WORK TO BE COMPLETED:
Pull every "type" line out of the data below.

THE RECORDS:

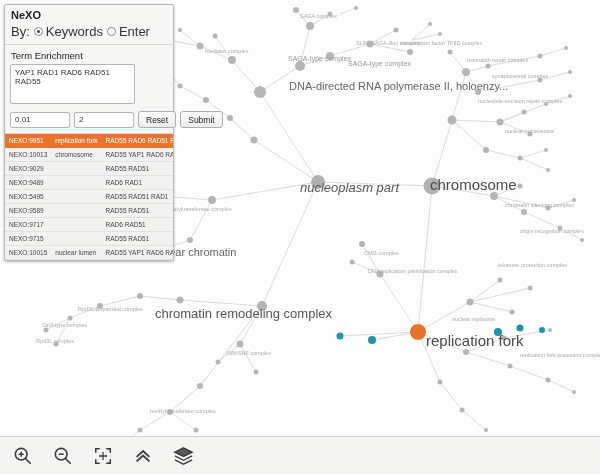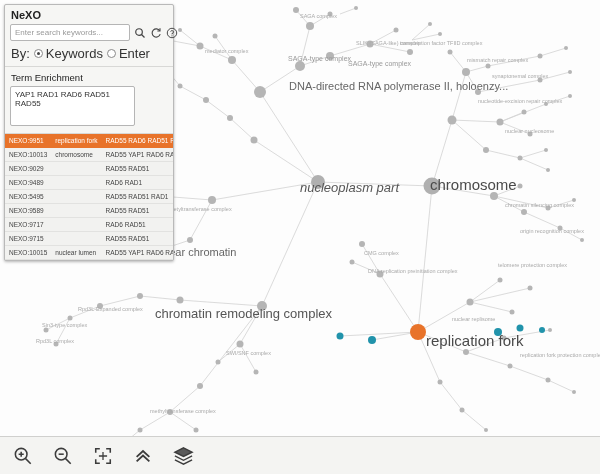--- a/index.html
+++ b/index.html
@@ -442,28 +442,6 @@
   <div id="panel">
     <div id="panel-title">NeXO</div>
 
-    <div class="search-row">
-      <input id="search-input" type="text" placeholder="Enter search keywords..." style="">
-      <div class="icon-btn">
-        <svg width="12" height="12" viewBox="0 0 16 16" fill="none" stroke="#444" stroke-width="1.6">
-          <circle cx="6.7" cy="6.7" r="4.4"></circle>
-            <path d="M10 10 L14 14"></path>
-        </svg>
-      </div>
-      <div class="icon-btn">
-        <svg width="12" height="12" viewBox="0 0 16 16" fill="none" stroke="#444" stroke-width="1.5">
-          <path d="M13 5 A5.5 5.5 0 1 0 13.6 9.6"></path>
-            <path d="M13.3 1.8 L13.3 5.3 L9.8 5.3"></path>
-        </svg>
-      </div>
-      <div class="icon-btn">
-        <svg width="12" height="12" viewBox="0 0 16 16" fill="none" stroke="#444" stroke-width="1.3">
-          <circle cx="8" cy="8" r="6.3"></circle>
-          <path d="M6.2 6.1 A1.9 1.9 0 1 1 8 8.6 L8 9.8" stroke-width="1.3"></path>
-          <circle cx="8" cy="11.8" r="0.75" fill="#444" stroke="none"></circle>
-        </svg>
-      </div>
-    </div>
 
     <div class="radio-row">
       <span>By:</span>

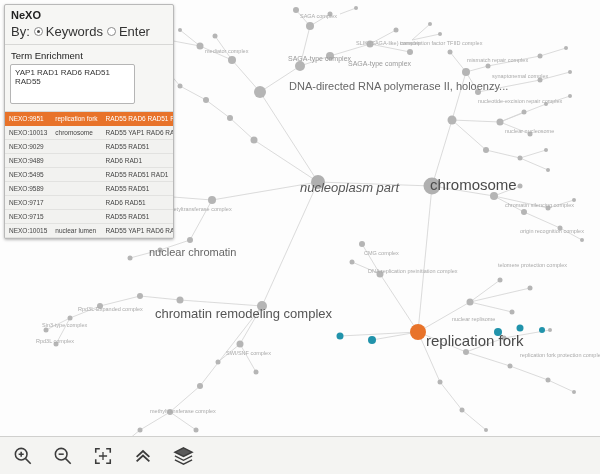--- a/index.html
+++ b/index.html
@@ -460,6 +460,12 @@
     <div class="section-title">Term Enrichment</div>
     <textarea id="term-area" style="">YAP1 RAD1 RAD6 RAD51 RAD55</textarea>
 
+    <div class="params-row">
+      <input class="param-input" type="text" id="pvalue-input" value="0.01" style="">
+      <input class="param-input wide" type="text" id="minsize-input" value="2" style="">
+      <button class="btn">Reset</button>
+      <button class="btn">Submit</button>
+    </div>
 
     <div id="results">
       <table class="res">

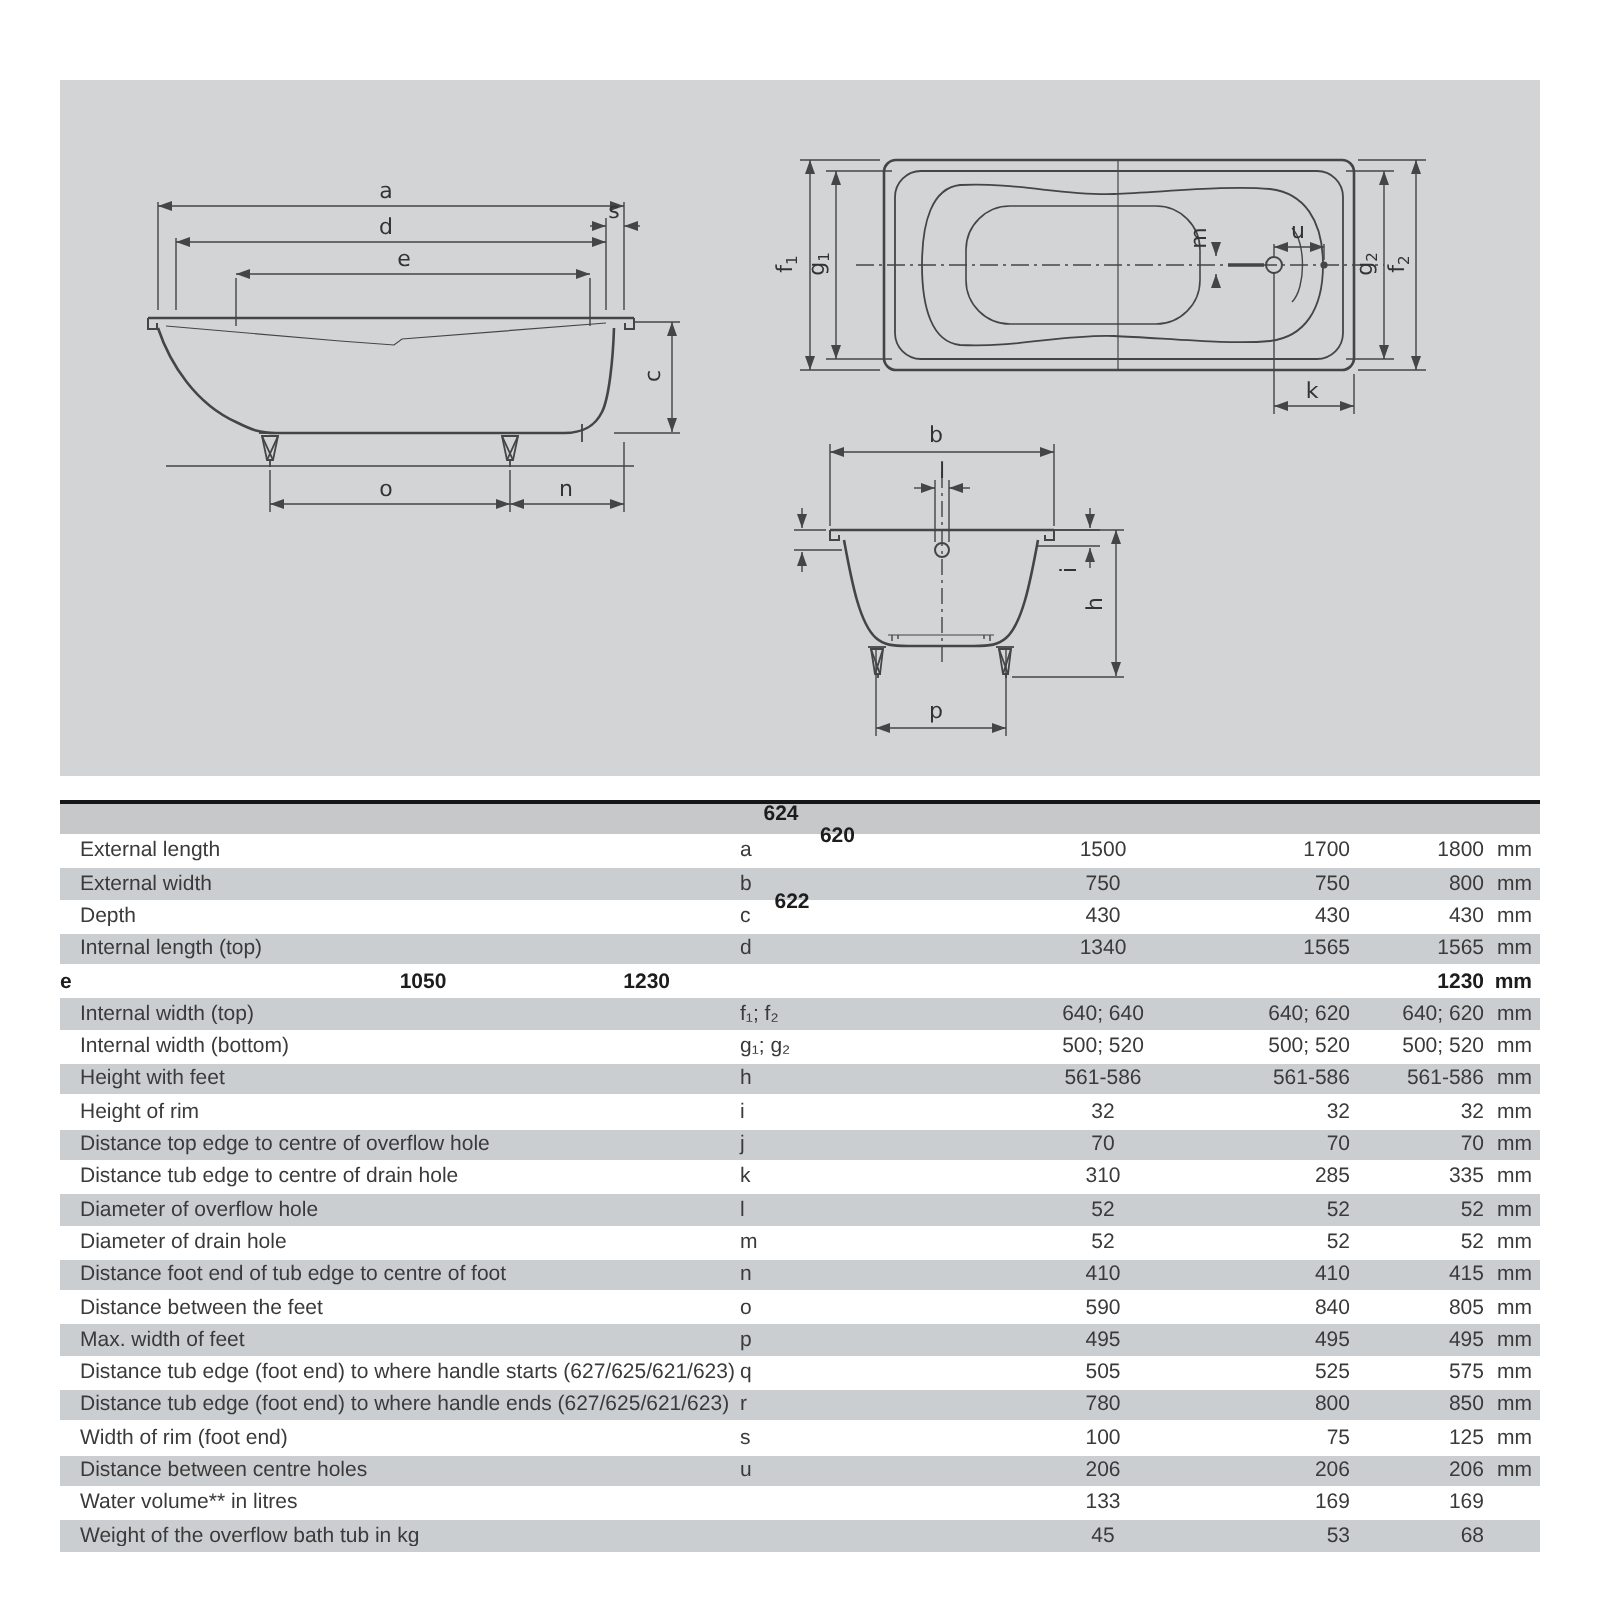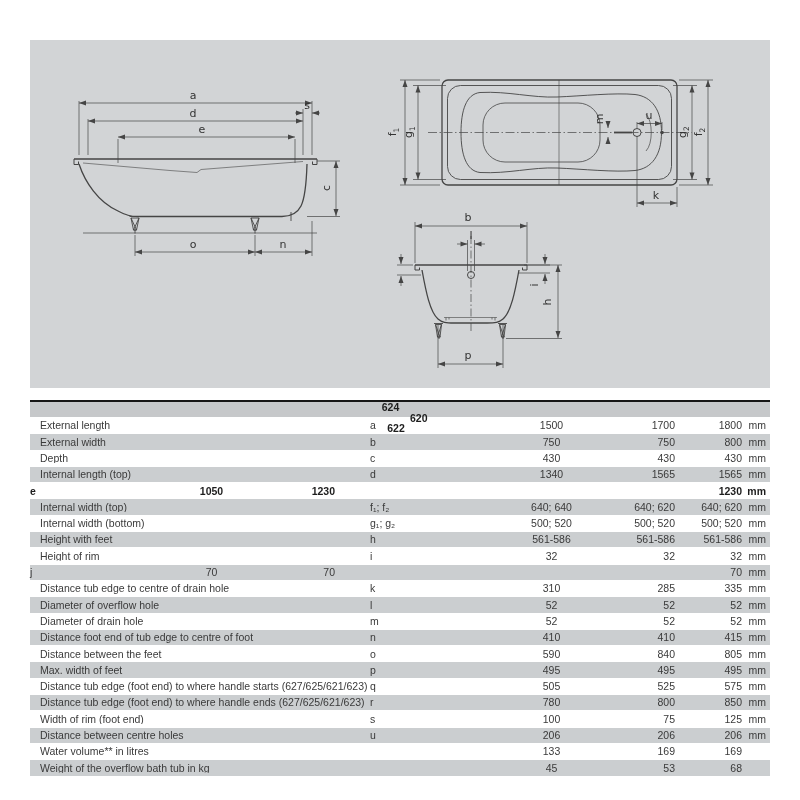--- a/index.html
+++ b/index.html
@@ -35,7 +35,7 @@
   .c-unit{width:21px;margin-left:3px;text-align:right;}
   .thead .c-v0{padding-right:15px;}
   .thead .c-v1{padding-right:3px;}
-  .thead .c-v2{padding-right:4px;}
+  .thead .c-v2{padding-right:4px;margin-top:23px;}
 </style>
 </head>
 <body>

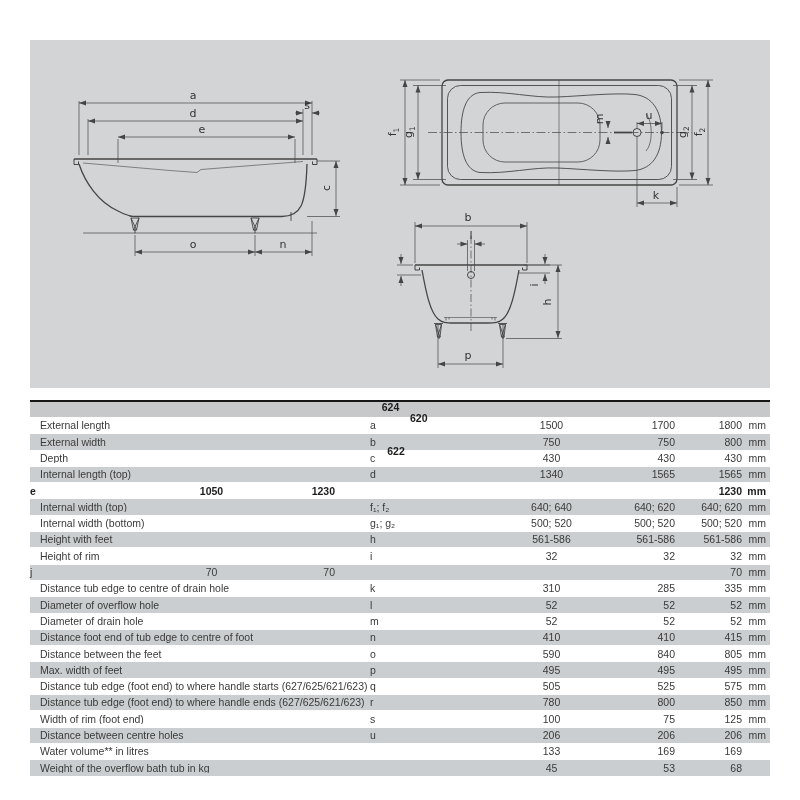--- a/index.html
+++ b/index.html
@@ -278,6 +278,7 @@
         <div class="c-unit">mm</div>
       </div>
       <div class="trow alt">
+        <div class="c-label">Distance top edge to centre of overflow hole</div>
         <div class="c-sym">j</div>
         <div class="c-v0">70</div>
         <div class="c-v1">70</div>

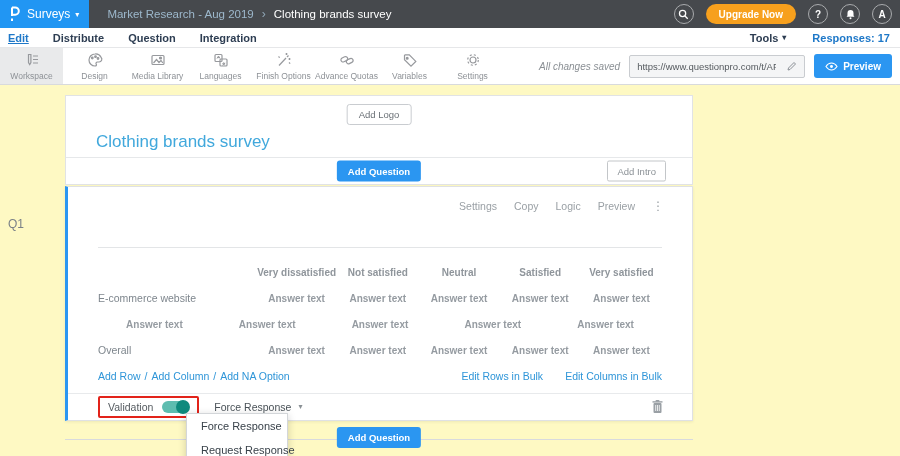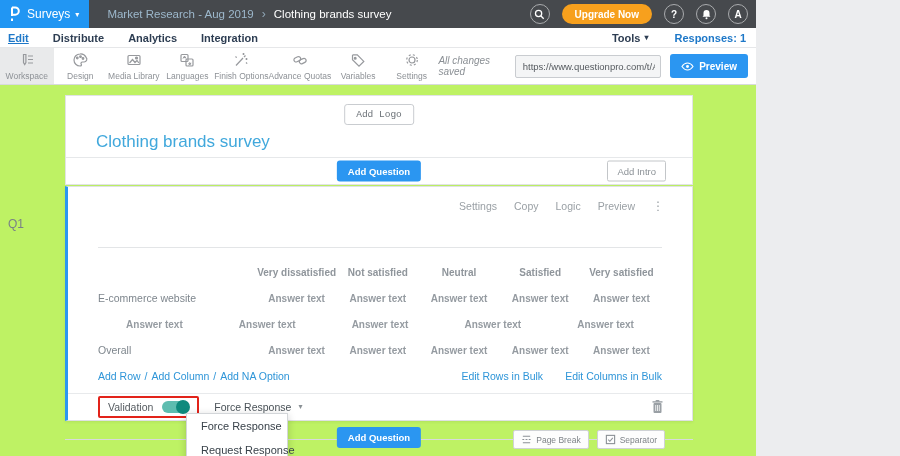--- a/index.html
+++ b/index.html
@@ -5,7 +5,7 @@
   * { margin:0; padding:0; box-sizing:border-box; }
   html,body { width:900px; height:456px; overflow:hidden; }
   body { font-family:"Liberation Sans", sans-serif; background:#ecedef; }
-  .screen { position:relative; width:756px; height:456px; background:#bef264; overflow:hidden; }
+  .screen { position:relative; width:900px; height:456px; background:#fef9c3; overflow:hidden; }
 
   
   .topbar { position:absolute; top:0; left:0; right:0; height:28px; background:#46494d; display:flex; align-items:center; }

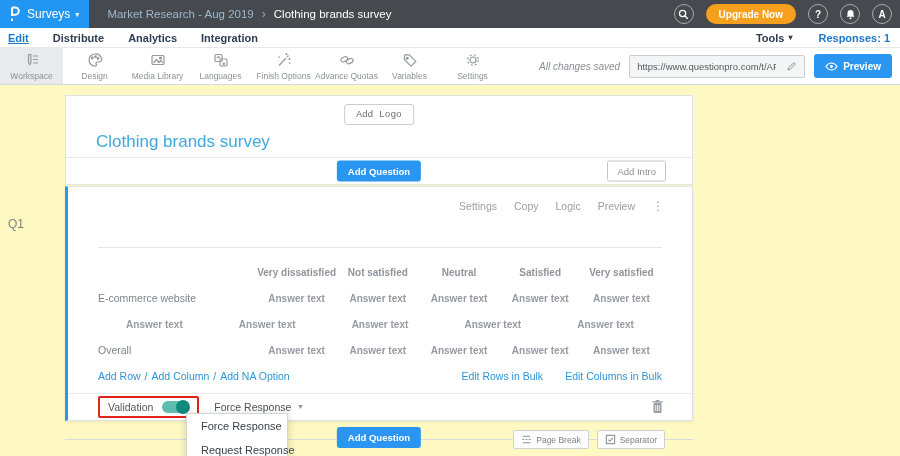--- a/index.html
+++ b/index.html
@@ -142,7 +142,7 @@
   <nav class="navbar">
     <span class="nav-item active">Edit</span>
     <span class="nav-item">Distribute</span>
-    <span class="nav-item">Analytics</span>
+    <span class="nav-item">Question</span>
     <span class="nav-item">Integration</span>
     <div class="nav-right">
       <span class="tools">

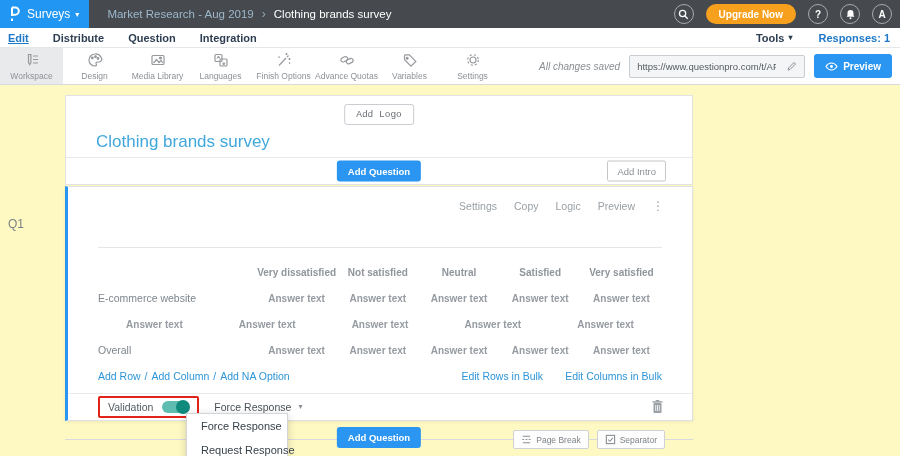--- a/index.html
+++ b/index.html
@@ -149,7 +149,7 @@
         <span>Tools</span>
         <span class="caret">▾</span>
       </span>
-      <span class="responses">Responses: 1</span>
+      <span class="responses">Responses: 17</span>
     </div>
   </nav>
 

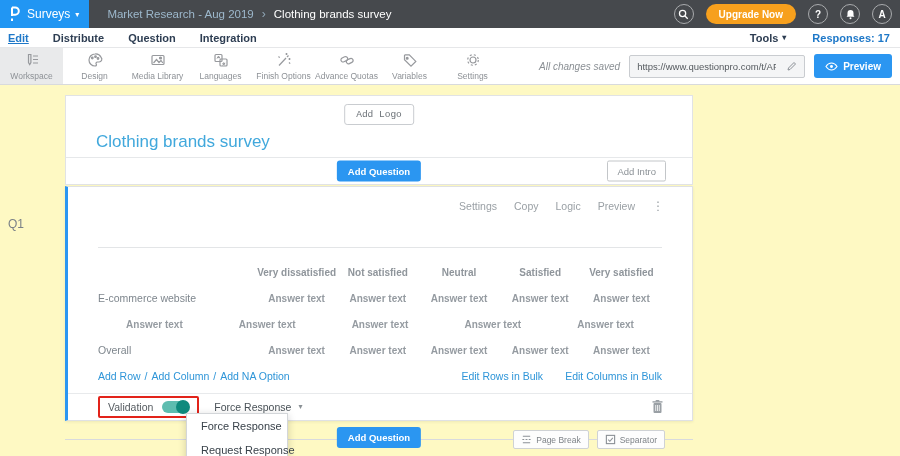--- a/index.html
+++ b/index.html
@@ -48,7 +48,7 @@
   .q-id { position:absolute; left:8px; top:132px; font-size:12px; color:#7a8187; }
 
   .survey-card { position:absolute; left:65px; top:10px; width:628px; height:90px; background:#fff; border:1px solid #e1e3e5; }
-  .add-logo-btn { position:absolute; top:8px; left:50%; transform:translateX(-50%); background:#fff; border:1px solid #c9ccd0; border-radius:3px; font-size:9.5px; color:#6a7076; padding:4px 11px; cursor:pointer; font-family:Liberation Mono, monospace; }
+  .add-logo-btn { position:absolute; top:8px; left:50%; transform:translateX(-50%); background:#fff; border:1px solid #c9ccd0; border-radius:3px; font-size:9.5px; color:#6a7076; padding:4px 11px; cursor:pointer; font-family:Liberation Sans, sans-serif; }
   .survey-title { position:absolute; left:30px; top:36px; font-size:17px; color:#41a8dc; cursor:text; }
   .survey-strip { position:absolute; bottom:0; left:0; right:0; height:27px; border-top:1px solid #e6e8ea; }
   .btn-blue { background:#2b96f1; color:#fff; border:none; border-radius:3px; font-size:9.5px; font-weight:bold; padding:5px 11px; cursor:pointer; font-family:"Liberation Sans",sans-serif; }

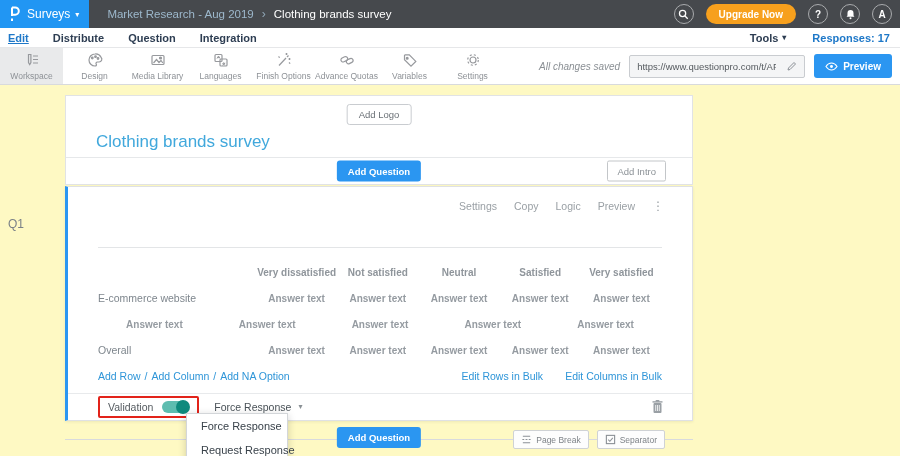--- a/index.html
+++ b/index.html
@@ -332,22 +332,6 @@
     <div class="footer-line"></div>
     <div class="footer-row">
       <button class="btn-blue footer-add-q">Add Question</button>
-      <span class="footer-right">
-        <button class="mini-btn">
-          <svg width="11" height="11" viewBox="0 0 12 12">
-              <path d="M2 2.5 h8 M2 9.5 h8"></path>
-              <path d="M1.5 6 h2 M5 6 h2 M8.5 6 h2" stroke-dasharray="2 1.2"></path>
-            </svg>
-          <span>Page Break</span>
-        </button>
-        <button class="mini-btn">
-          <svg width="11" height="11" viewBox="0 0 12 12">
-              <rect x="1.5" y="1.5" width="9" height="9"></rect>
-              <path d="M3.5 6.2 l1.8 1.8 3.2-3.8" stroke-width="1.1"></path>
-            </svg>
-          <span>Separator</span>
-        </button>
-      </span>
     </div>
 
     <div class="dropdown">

ANSWER TO THE PROBLEM:
-      <input id="search-input" type="text" placeholder="Enter search keywords..." style="">
+      <input class="param-input" type="text" id="pvalue-input" value="0.01" style="">
+      <input class="param-input wide" type="text" id="minsize-input" value="2" style="">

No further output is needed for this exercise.